**Task**
Repeat each entry as written, dropping any picture you find.

----------------

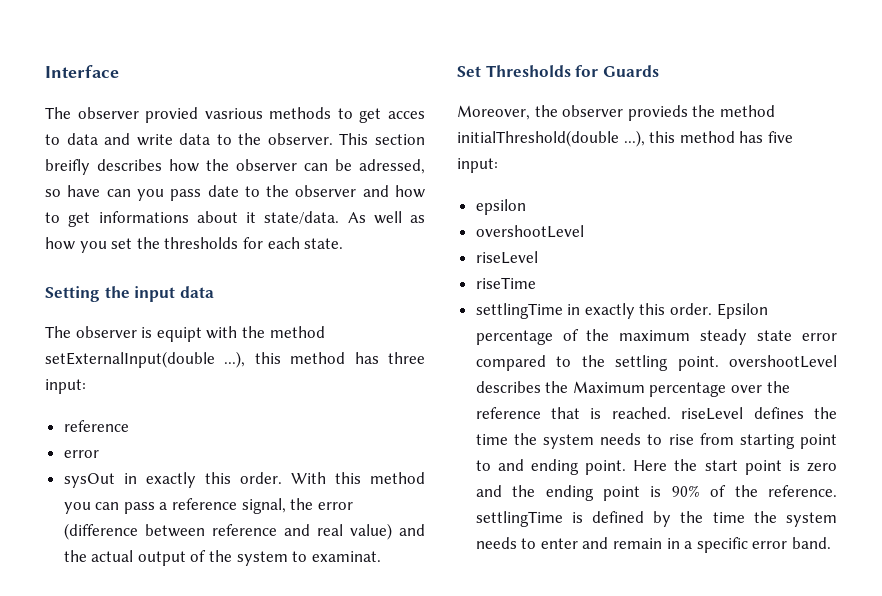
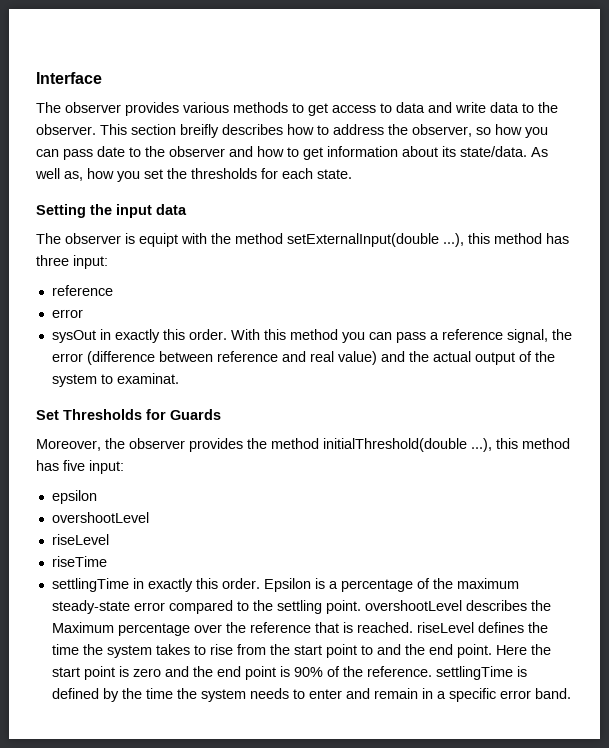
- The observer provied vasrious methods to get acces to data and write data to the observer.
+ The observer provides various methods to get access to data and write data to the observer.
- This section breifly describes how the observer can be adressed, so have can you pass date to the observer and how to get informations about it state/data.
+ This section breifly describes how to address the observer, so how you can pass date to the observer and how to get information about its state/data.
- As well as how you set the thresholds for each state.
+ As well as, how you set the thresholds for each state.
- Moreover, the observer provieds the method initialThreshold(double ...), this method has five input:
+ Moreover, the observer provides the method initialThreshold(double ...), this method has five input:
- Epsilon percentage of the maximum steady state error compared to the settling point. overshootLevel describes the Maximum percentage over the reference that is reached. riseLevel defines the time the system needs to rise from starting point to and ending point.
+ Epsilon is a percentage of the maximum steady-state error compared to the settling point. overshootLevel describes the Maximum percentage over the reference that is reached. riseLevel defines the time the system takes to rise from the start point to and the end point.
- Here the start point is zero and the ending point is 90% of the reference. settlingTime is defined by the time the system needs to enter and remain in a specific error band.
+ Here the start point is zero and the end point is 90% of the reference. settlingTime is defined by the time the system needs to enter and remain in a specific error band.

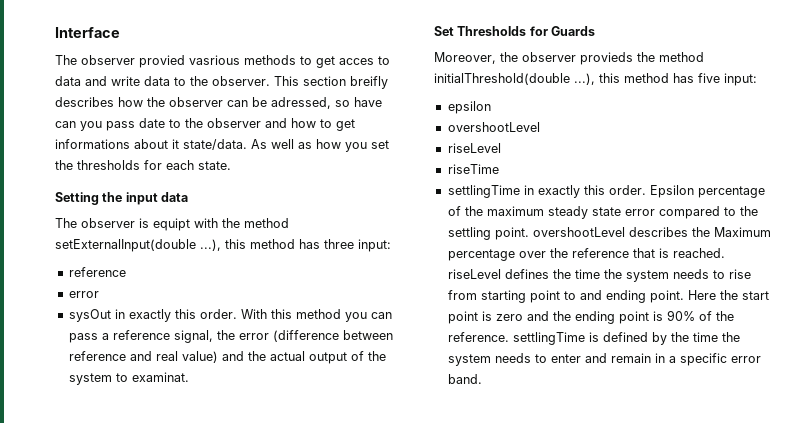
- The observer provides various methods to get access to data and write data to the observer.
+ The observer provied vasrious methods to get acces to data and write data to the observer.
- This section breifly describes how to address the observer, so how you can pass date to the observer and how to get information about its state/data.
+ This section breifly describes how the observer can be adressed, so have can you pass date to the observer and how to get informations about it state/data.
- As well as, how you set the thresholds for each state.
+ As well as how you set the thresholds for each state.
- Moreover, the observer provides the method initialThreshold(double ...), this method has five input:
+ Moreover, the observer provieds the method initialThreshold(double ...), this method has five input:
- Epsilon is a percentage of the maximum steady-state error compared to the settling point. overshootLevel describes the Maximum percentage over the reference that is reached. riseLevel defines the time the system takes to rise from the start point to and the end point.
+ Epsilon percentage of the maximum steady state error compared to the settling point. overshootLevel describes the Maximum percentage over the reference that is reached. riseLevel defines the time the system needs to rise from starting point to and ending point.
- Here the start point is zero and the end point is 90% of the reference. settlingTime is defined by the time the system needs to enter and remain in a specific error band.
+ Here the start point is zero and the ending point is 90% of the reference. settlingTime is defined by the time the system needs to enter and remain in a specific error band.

----------------

**Output below**
- The observer provied vasrious methods to get acces to data and write data to the observer.
+ The observer provides various methods to get access to data and write data to the observer.
- This section breifly describes how the observer can be adressed, so have can you pass date to the observer and how to get informations about it state/data.
+ This section breifly describes how to address the observer, so how you can pass date to the observer and how to get information about its state/data.
- As well as how you set the thresholds for each state.
+ As well as, how you set the thresholds for each state.
- Moreover, the observer provieds the method initialThreshold(double ...), this method has five input:
+ Moreover, the observer provides the method initialThreshold(double ...), this method has five input:
- Epsilon percentage of the maximum steady state error compared to the settling point. overshootLevel describes the Maximum percentage over the reference that is reached. riseLevel defines the time the system needs to rise from starting point to and ending point.
+ Epsilon is a percentage of the maximum steady-state error compared to the settling point. overshootLevel describes the Maximum percentage over the reference that is reached. riseLevel defines the time the system takes to rise from the start point to and the end point.
- Here the start point is zero and the ending point is 90% of the reference. settlingTime is defined by the time the system needs to enter and remain in a specific error band.
+ Here the start point is zero and the end point is 90% of the reference. settlingTime is defined by the time the system needs to enter and remain in a specific error band.

- The observer provides various methods to get access to data and write data to the observer.
+ The observer provied vasrious methods to get acces to data and write data to the observer.
- This section breifly describes how to address the observer, so how you can pass date to the observer and how to get information about its state/data.
+ This section breifly describes how the observer can be adressed, so have can you pass date to the observer and how to get informations about it state/data.
- As well as, how you set the thresholds for each state.
+ As well as how you set the thresholds for each state.
- Moreover, the observer provides the method initialThreshold(double ...), this method has five input:
+ Moreover, the observer provieds the method initialThreshold(double ...), this method has five input:
- Epsilon is a percentage of the maximum steady-state error compared to the settling point. overshootLevel describes the Maximum percentage over the reference that is reached. riseLevel defines the time the system takes to rise from the start point to and the end point.
+ Epsilon percentage of the maximum steady state error compared to the settling point. overshootLevel describes the Maximum percentage over the reference that is reached. riseLevel defines the time the system needs to rise from starting point to and ending point.
- Here the start point is zero and the end point is 90% of the reference. settlingTime is defined by the time the system needs to enter and remain in a specific error band.
+ Here the start point is zero and the ending point is 90% of the reference. settlingTime is defined by the time the system needs to enter and remain in a specific error band.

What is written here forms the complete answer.